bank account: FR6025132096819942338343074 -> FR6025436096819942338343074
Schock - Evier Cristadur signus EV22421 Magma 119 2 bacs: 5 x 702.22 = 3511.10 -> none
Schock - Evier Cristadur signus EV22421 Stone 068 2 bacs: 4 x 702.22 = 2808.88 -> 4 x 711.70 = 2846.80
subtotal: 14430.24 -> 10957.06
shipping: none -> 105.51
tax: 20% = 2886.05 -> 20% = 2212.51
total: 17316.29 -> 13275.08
════════
**DIRECTIONS:**
Your task is to quote the listing above word for word.

**ANSWER SPACE:**
bank account: FR6025132096819942338343074 -> FR6025436096819942338343074
Schock - Evier Cristadur signus EV22421 Magma 119 2 bacs: 5 x 702.22 = 3511.10 -> none
Schock - Evier Cristadur signus EV22421 Stone 068 2 bacs: 4 x 702.22 = 2808.88 -> 4 x 711.70 = 2846.80
subtotal: 14430.24 -> 10957.06
shipping: none -> 105.51
tax: 20% = 2886.05 -> 20% = 2212.51
total: 17316.29 -> 13275.08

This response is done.